In their article, Inside or Outside the System?, Professors Eric Posner and Adrian Vermeule take various legal scholars to task for committing what they call the “inside/outside fallacy.” The fallacy arises when a legal analyst adopts two, seemingly inconsistent methodological perspectives. First, she identifies and diagnoses some institutional problem from the “external” perspective of a political scientist who assumes that government officials act rationally so as to maximize their own self-interest. Then she switches to the “internal” perspective of a judge and offers as a solution to the problem one that requires judges to act in a public-spirited manner, thereby contradicting the assumption on which her initial diagnosis was based. According to the authors, the “methodological schizophrenia” that results from trying to combine these two perspectives in this way pervades contemporary legal scholarship.
 
This essay responds to the charges leveled by Professors Posner and Vermeule. It argues that although the authors correctly observe that the assumptions on which much political science is premised stands in some tension with those on which much legal theory is based, their framing of the issue as one between “internal” and “external” perspectives profoundly exaggerates and mischaracterizes the defects of the types of argument they attack.
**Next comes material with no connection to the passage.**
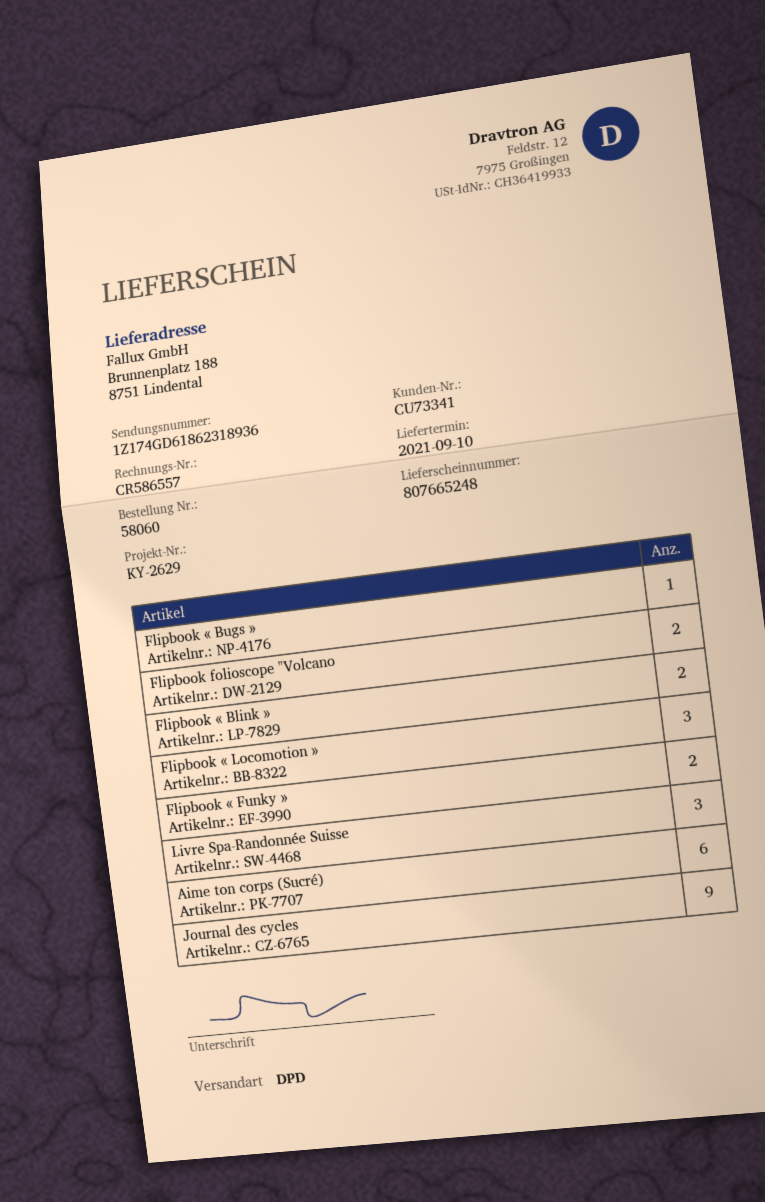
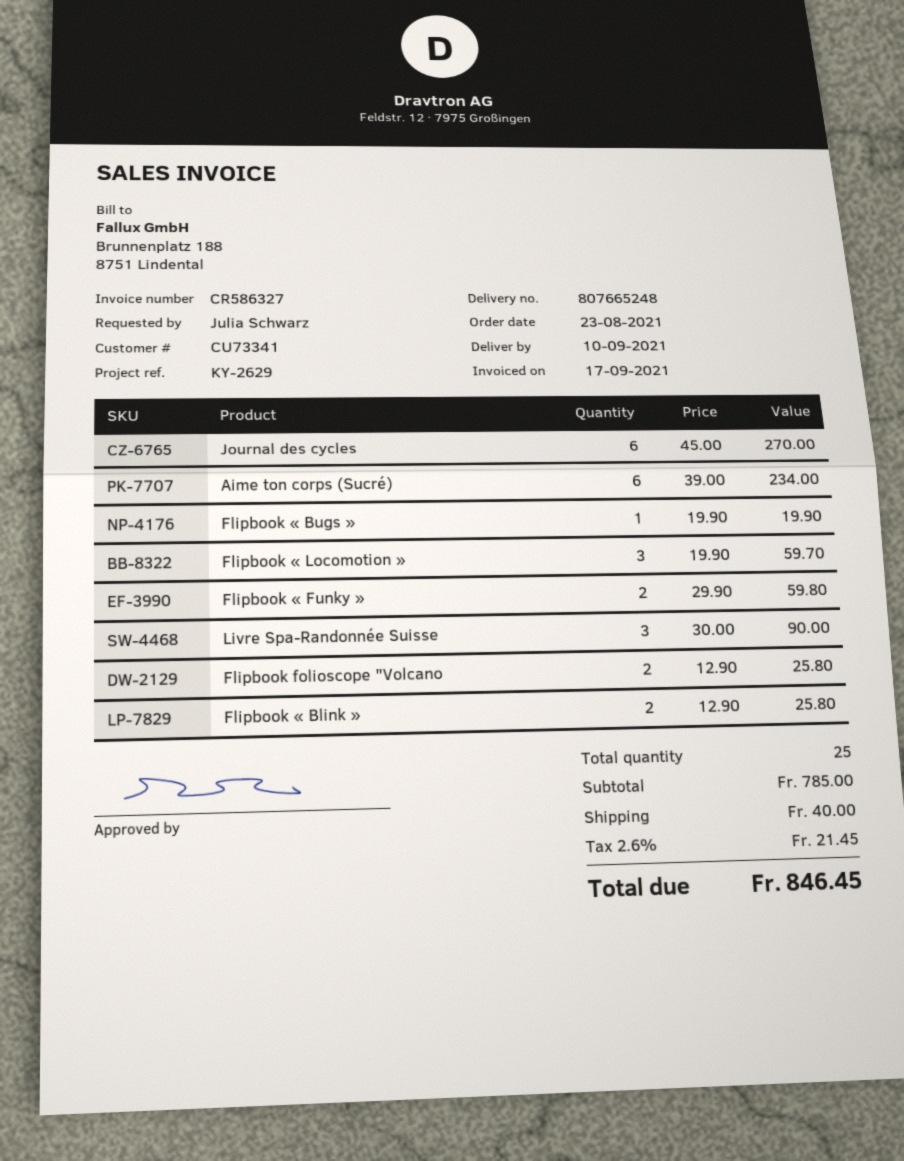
invoice number: CR586557 -> CR586327
Journal des cycles: 9 -> 6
Once that misleading terminology is peeled away, it becomes apparent that the Authors’ interlocutors have not so much committed a “fallacy” as they have adopted substantive positions about the nature of law or views about how judges decide cases with which the authors disagree. Thus, despite the authors’ repeated claims that they remain agnostic with respect to the underlying substantive issues at stake, in fact their argument depends on controversial philosophical and empirical premises. That the authors themselves end up committing the same “fallacy” they find in others’ work only further confirms the futility of trying to cleave methodological questions from the underlying debates about law and judicial behavior.
Citation
Charles Barzun, Getting Substantive: A Response to Posner and Vermeule, 80 University of Chicago Law Review, 267–290 (2013).